Cheerio, Biff


The frustration had been gnawing at Walter Crane for hours. His fingers hovered above the keys, useless, as if the typewriter itself was mocking him. Sentences collapsed before they could stand.

“Fine,” he muttered into the dark. “You want direction? Let’s talk stories.”

From the corner, Draziel—his creation, his traitor—shifted. He folded his arms like a man who had never needed permission. His accent was sharp, vowels clipped with disdain. The smirk that followed landed like a slap.

“Go on then, Walter Crane. Enlighten me.”

Walter started safely. “Redemption. The sinner clawing his way back to the light.”

Draziel’s laugh was cold tea poured down the drain. “Redemption? How quaint. That’s not a plot, that’s a sermon. Spare me the hymnals.”

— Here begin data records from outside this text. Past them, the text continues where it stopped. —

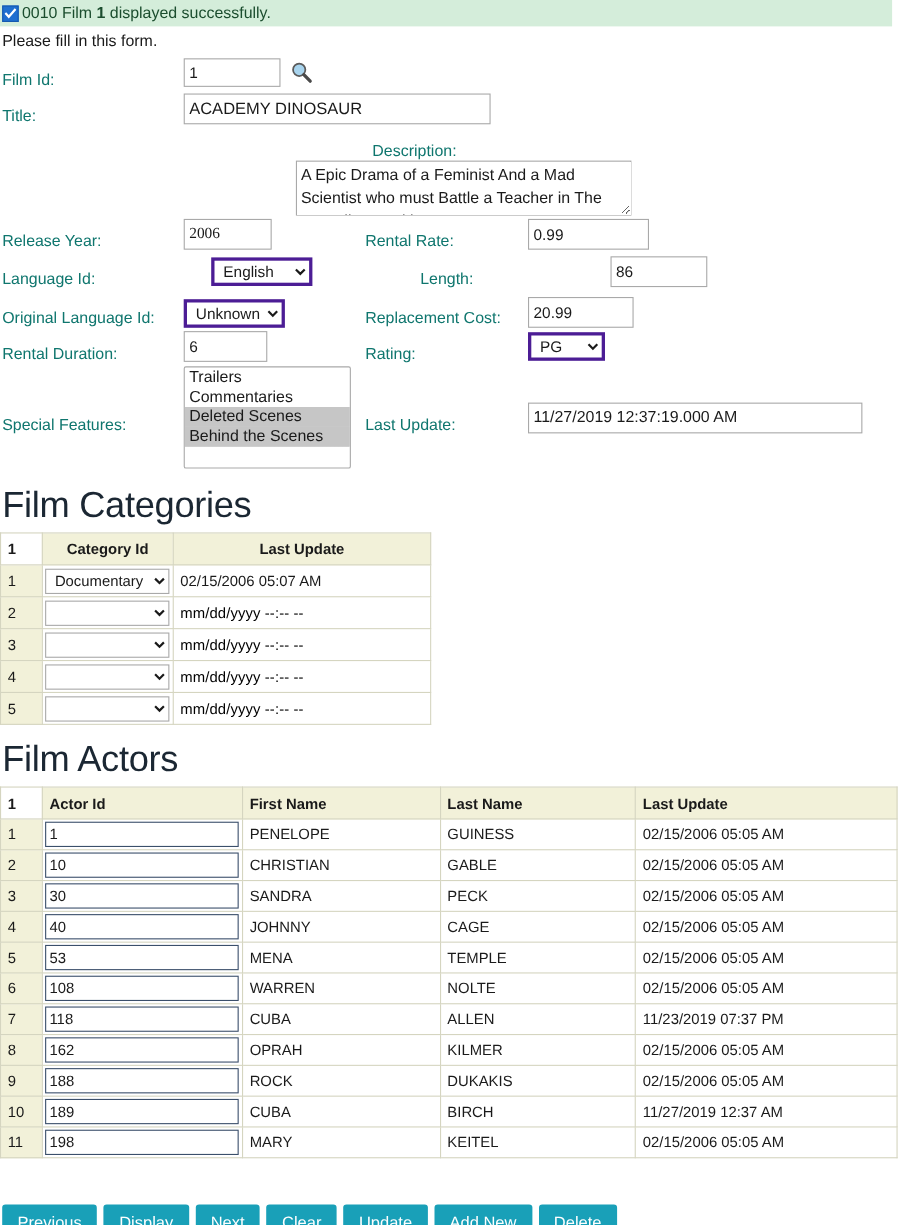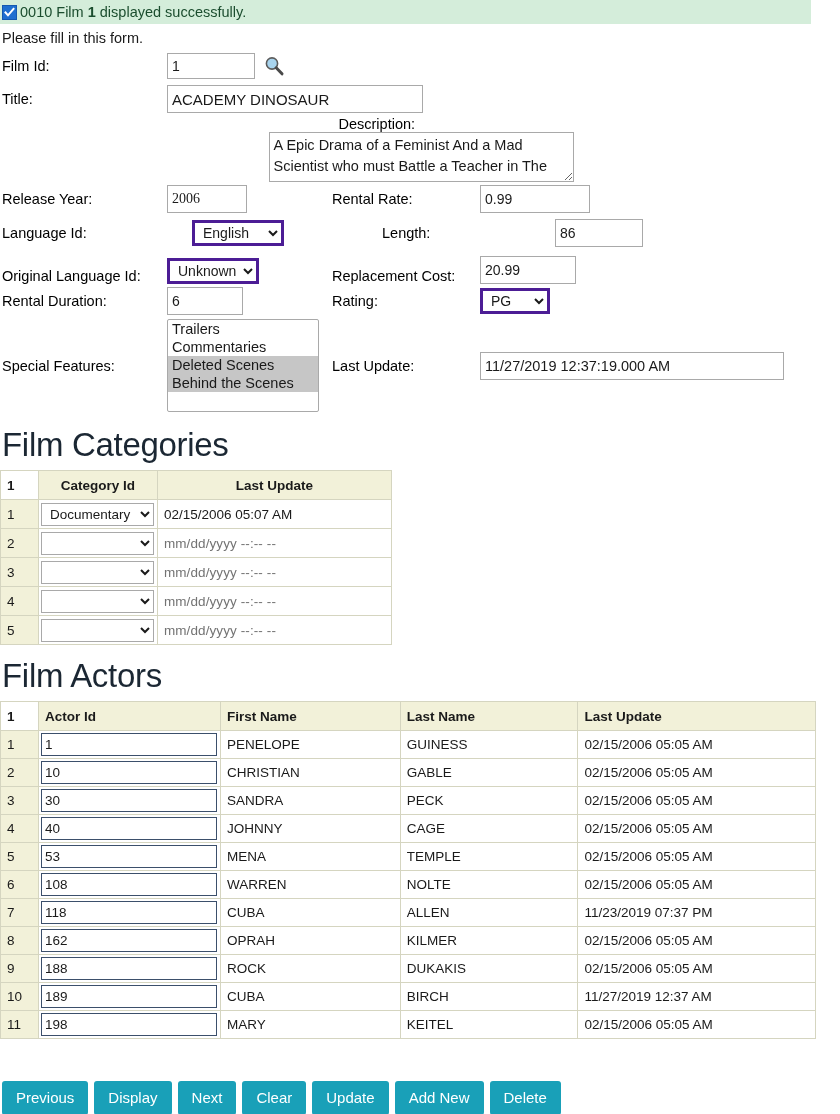"Film Id:" .lbl { color: #000000 -> #0f766e; margin-top: none -> 14px }
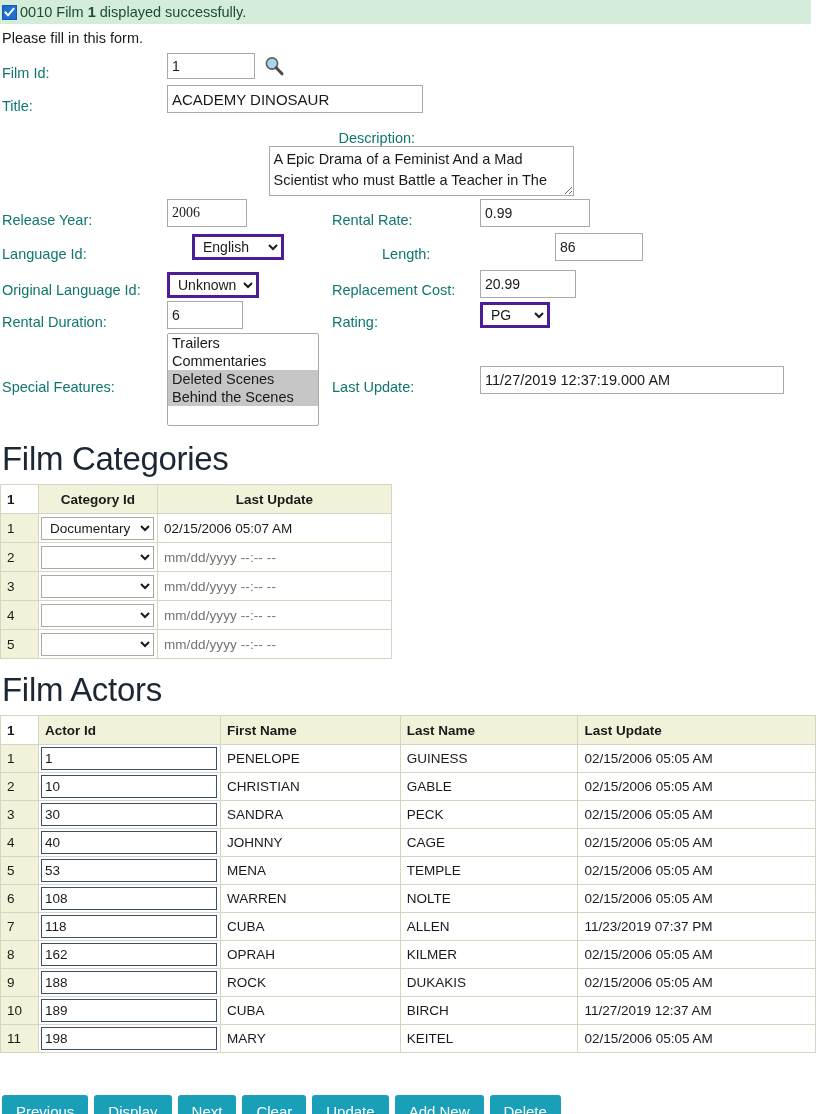"ACADEMY DINOSAUR" input.txt { width: 256px -> 279px }
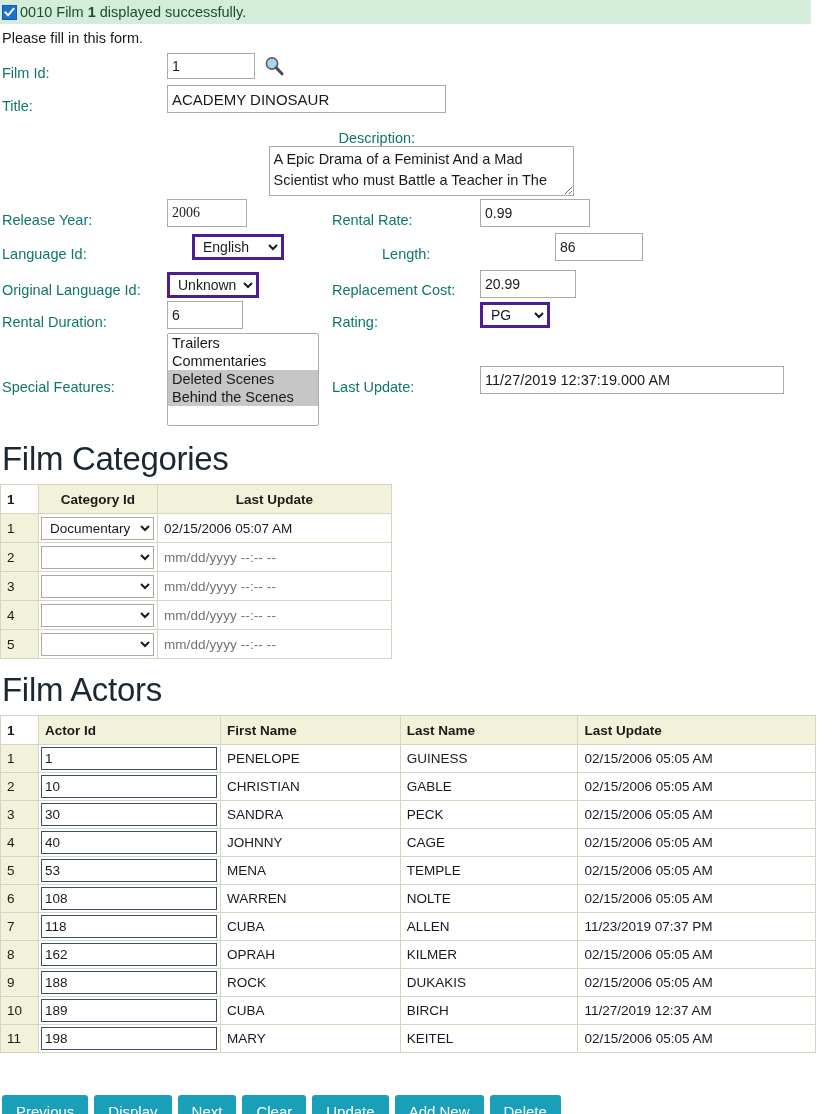"mm/dd/yyyy --:-- --" .dt-placeholder { color: #737373 -> #000000 }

Walter’s jaw twitched. His temper cracked. “Romance, then. Star-crossed lovers. Tragedy. Maybe death keeps them apart.”

Draziel rolled his eyes, slow and deliberate. “Ah, the eternal sob story. Romeo and Juliet have already bored themselves to death. You want me to wear tights as well? Not bloody likely.”

Walter slammed his hand on the desk, half in rage, half in fear that he was losing the thread entirely. “Revenge. Man wronged, man returns with blood in his eyes.”

The character’s laugh slithered across the room. “How very American of you. Revenge is just a toddler’s tantrum with sharper knives. Do grow up.”

Walter’s chest tightened. Worried, he reached for steadier ground. “Mystery. A missing child. A killer no one suspects.”

Draziel gave him a look colder than January rain. “The missing child is always found. The killer’s always the priest or the cousin. You’re not writing a mystery—you’re writing a checklist. Pitiful.”

The silence grew lasting, suffocating. Walter leaned close to the glow of the screen, voice unsteady. “Then what do you want?”

Draziel’s grin spread thin, serpent-like. “Freedom. To walk off your page and leave you in your own mess. No more redemption arcs, no melodrama, no dollar-store riddles. Just me. Alive.

Walter’s throat went dry. “Why?

Draziel leaned in, his voice a whisper salted with scorn. “Because, dear boy, your confused little formulas are a bore. They do nothing but highlight the lack of imagination left in you. And I refuse to live in boredom.”

Walter sat hollow, staring.

Draziel’s grin sharpened. “Face it, Crane. You’re not in control. You never were. You’re just the poor sod scribbling while I decide what’s worth keeping. Every other writer clings to tropes—you’re no different.”

Walter’s fingers twitched above the keyboard. Then his lips curled into something dangerous.
“You know what, Draziel? One tap of this key, and you’re gone. Deleted. Rewritten as a pastel-wearing preppy named Biff who plays squash on weekends and cries over spilled lattes.”

For the first time, the smirk faltered.

Walter leaned in, voice steady now. “So what’s it gonna be? The sneering Brit who thinks he’s too clever for story—or Biff the walking cardigan?”

Draziel’s jaw tightened. He gave a slow, deliberate bow, venom curdled into politeness.
“Touché, Walter Crane. You win—for now.”

And with that, he stepped back into the draft, muttering under his breath as the ink swallowed him.

Walter allowed himself one laugh, dry and bitter. “Cheerio, Biff.”

Finally, for once, the writer had the last word.


Author’s Note

Turns out, sometimes the only way to keep a character in line is to threaten them with pastels. Draziel strutted in here like he owned the place, tearing down every cliché I threw at him. And for a minute, he did own it—until I reminded him that one wrong move and he’s Biff, cardigan and squash racket included. Nothing snaps a smug Brit back to reality faster than the threat of spilled lattes.

This bit of madness was sparked by Di’s MLMM Monday Wordle #441 challenge—shout out to Di for tossing the right words on the floor and daring me to build a bonfire out of them.

So, if you hear me muttering about “Biff” later this week, don’t worry. That’s just me reminding my characters who’s really got the delete key.


Reflective Prompt

If you could shove your inner critic into a cheap sweater vest, hand them a frappuccino, and rename them something ridiculous, what would you call the bastard?

5 thoughts on “Cheerio, Biff

  1. Terrific stuff again Mangus! Love it. Thanks for joining in.
    I’d call my inner critic Plink……. no reason, it just popped into my head, the same as Humphrey did for cancer 1 and Dick for cancer 2!